MATERIAL FOR THIS EXERCISE:
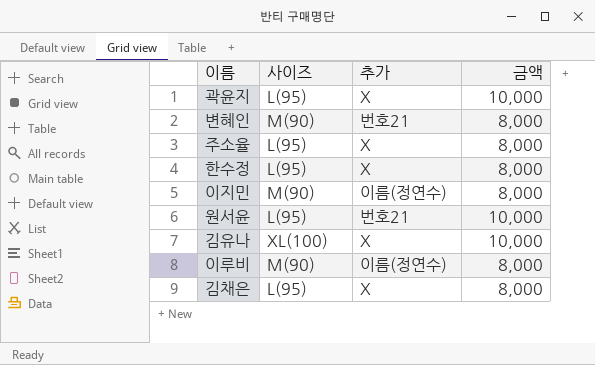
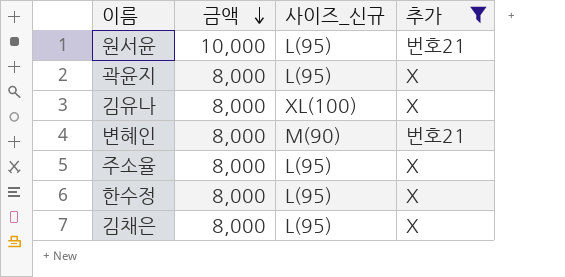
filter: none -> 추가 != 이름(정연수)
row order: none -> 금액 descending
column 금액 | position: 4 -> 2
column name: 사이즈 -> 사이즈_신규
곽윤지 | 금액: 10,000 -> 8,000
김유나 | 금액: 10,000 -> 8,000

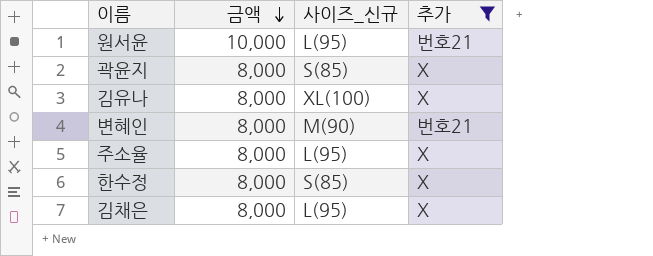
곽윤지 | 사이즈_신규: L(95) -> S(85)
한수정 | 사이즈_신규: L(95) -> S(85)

TO DO: Each record is to be copied word for word, with no images carried over.

TASK OUTPUT:
filter: none -> 추가 != 이름(정연수)
row order: none -> 금액 descending
column 금액 | position: 4 -> 2
column name: 사이즈 -> 사이즈_신규
곽윤지 | 금액: 10,000 -> 8,000
김유나 | 금액: 10,000 -> 8,000

곽윤지 | 사이즈_신규: L(95) -> S(85)
한수정 | 사이즈_신규: L(95) -> S(85)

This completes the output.